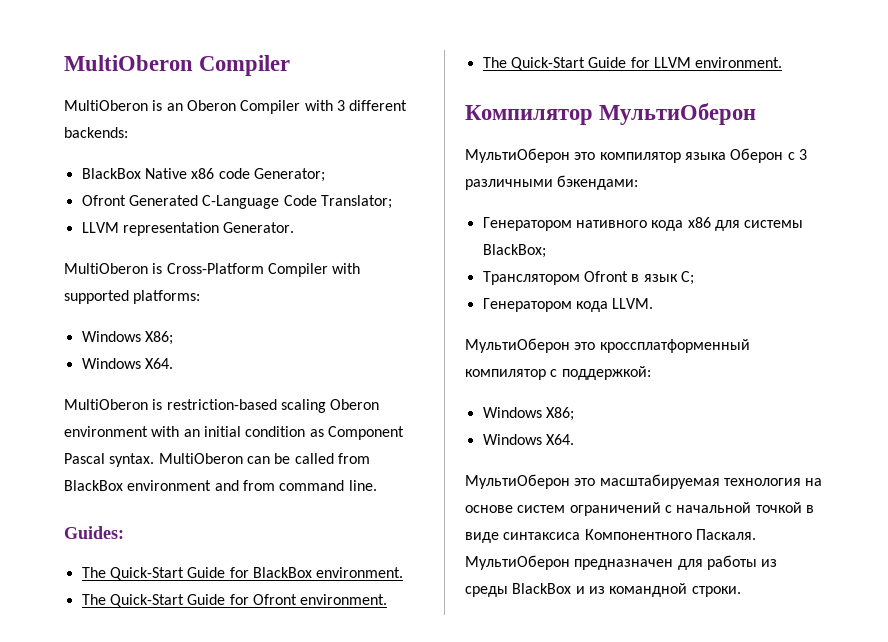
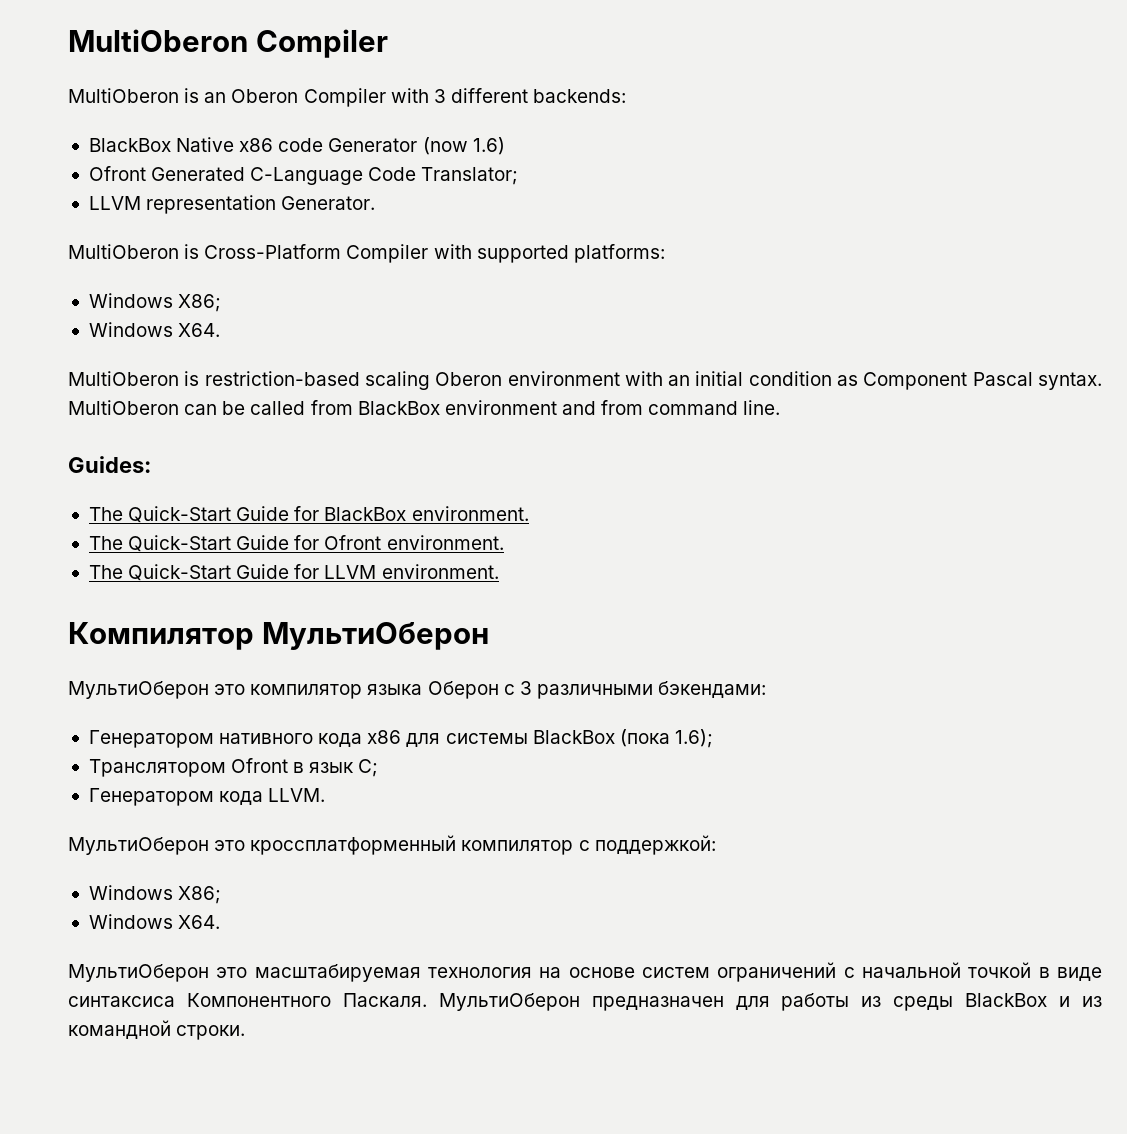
[253,168,325,182] Generator; -> [328,137,505,155] Generator (now 1.6)
[482,244,546,258] BlackBox; -> [532,729,713,748] BlackBox (пока 1.6);

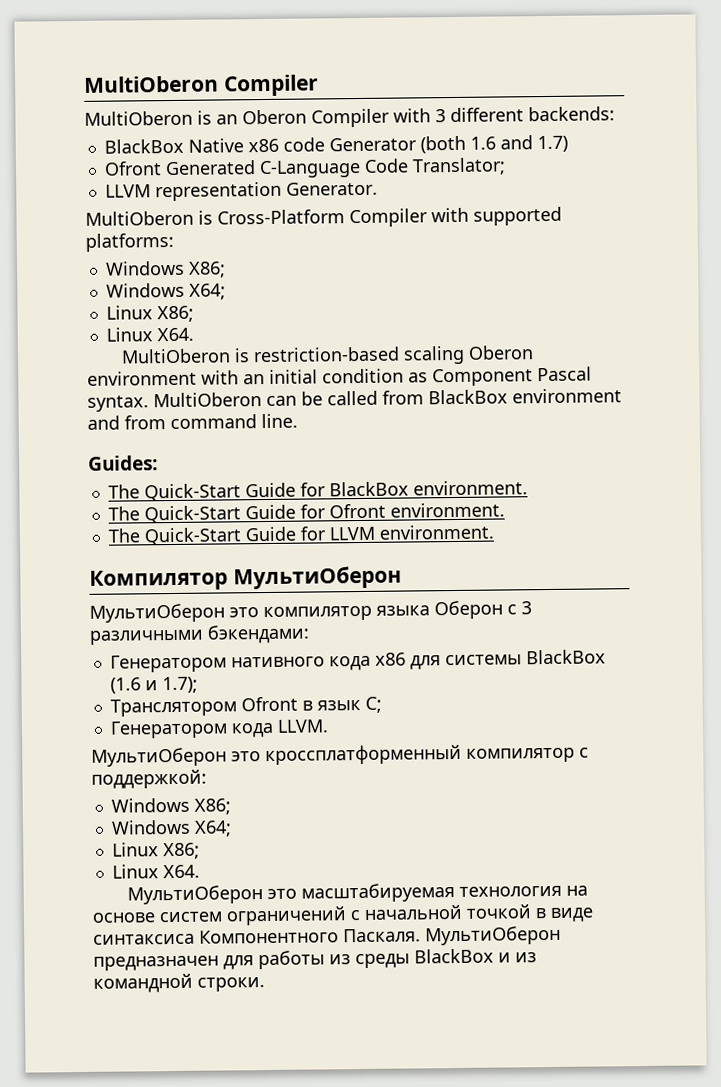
[422,137,505,155] (now 1.6) -> [419,135,568,154] (both 1.6 and 1.7)
(173, 329) none -> [188,283,226,300] [105,305,194,323] [105,327,153,342] X64; // Linux X86; // Linux
[619,729,713,748] (пока 1.6); -> [109,676,198,694] (1.6 и 1.7);
(173, 921) none -> [193,820,232,837] [111,842,200,860] [111,864,159,879] X64; // Linux X86; // Linux

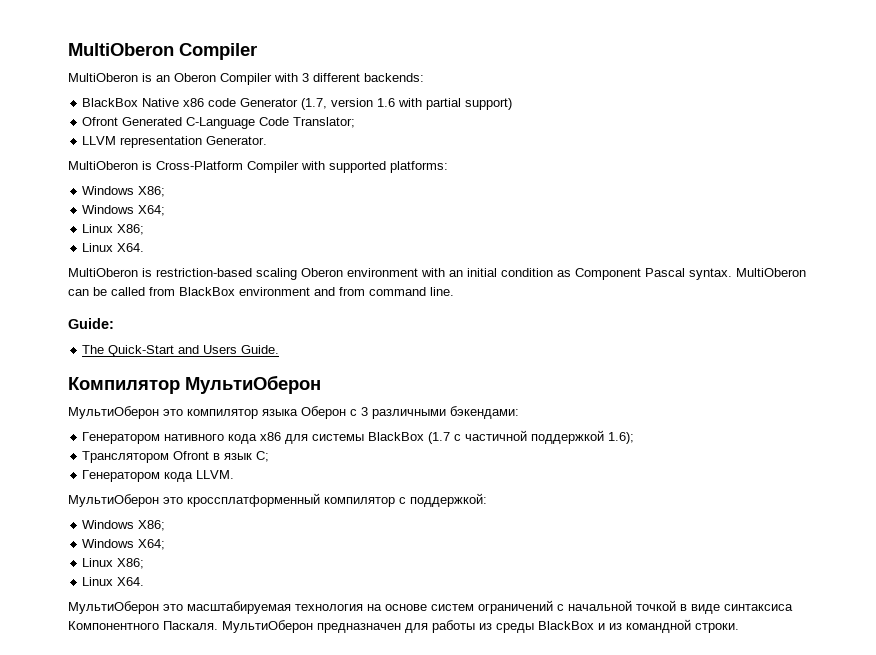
[419,135,568,154] (both 1.6 and 1.7) -> [301,98,513,110] (1.7, version 1.6 with partial support)
[88,455,158,471] [107,480,528,502] [107,502,505,524] [107,524,494,546] Guides: // The Quick-Start Guide for BlackBox environment. // The Quick-Start Guide for Ofront environment. // The Quick-Start Guide for LLVM environment. -> [68,318,114,329] [82,345,280,357] Guide: // The Quick-Start and Users Guide.
[109,676,198,694] (1.6 и 1.7); -> [428,430,635,444] (1.7 с частичной поддержкой 1.6);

WORK ORDER | Pictures must not appear in the copy, and every record must be restated word for word.

RESULT BELOW |
[253,168,325,182] Generator; -> [328,137,505,155] Generator (now 1.6)
[482,244,546,258] BlackBox; -> [532,729,713,748] BlackBox (пока 1.6);

[422,137,505,155] (now 1.6) -> [419,135,568,154] (both 1.6 and 1.7)
(173, 329) none -> [188,283,226,300] [105,305,194,323] [105,327,153,342] X64; // Linux X86; // Linux
[619,729,713,748] (пока 1.6); -> [109,676,198,694] (1.6 и 1.7);
(173, 921) none -> [193,820,232,837] [111,842,200,860] [111,864,159,879] X64; // Linux X86; // Linux

[419,135,568,154] (both 1.6 and 1.7) -> [301,98,513,110] (1.7, version 1.6 with partial support)
[88,455,158,471] [107,480,528,502] [107,502,505,524] [107,524,494,546] Guides: // The Quick-Start Guide for BlackBox environment. // The Quick-Start Guide for Ofront environment. // The Quick-Start Guide for LLVM environment. -> [68,318,114,329] [82,345,280,357] Guide: // The Quick-Start and Users Guide.
[109,676,198,694] (1.6 и 1.7); -> [428,430,635,444] (1.7 с частичной поддержкой 1.6);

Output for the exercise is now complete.